Even though Nyrok City was originally only published in magazines, the entire run was later published in collections Nyrok City Kollektion 1 (1984), Nyrok City Kollektion 2 (1993) and The best & wörst of Nyrok City (2000). Strips similar to Nyrok City have also been published in the collections Nyrok Daily News Presents: Kotlant Jaarti (1982) and Mac Moose ja Jagge Migreenin tapaus (1986). Jagge Migreeni is a parody of Mick Jagger.

Language plays a prominent part in the Nyrok City strips. Most of the characters speak in a similar manner. The speech of the characters is heavily based on the Tyrvää dialect, which is also Mauri Kunnas's own home dialect. The Tyrvää dialect is spoken in Kunnas's hometown Vammala (nowadays part of Sastamala).

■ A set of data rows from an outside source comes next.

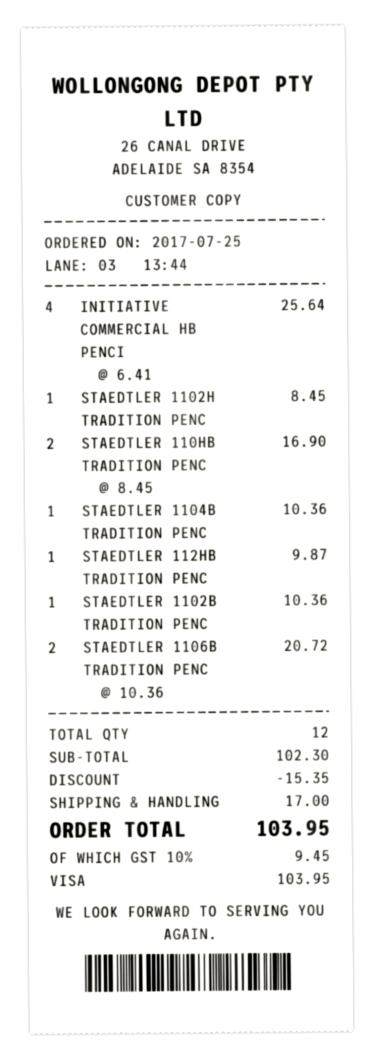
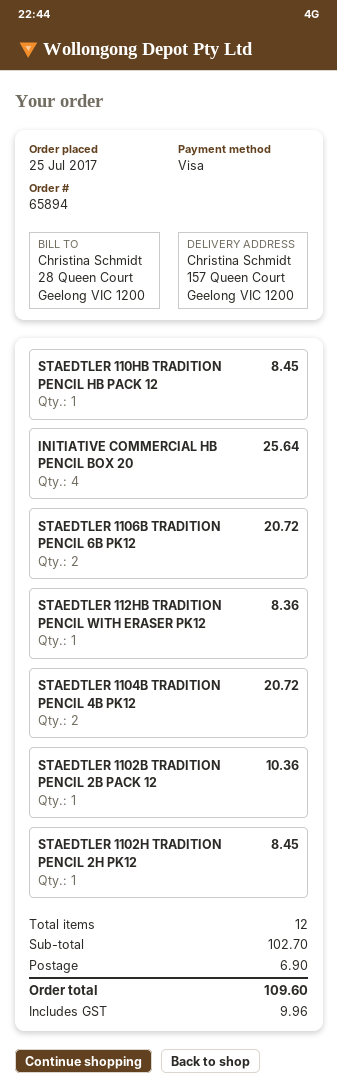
STAEDTLER 110HB TRADITION PENC: 2 for 16.90 -> 1 for 8.45
STAEDTLER 1104B TRADITION PENC: 1 for 10.36 -> 2 for 20.72
STAEDTLER 112HB TRADITION PENC: 1 for 9.87 -> 1 for 8.36
subtotal: 102.30 -> 102.70
discount: 15.35 -> none
shipping: 17.00 -> 6.90
tax: 9.45 -> 9.96
total: 103.95 -> 109.60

Thus Nyrok City characters often use open diphthongs (kiäli instead of kieli "language", tyä instead of työ "work"), replace standard Finnish "d" with "r" (homehrutaan instead of homehdutaan "we're getting bored", literally "we're growing mold", rarikaali instead of radikaali "radical"), and use only one "s" in the inessive case (syrjäsä, Suamesa, näisä vanhemisa naisisa instead of syrjässä, Suomessa, näissä vanhemmissa naisissa "far away", "in Finland", "in these older women"). The strip also uses many words specific to the Tyrvää dialect not found in standard Finnish (helppeesti, hoto, punttu, pöykky). As well as the Tyrvää dialect, Kunnas has used youth slang of his time and neologisms he has invented himself. English language words in Nyrok City are often intentionally spelled badly to evoke a feel of a Finnish accent, and soft consonants in loanwords are often replaced with hard consonants (G becomes K, D becomes T and B becomes P). [1]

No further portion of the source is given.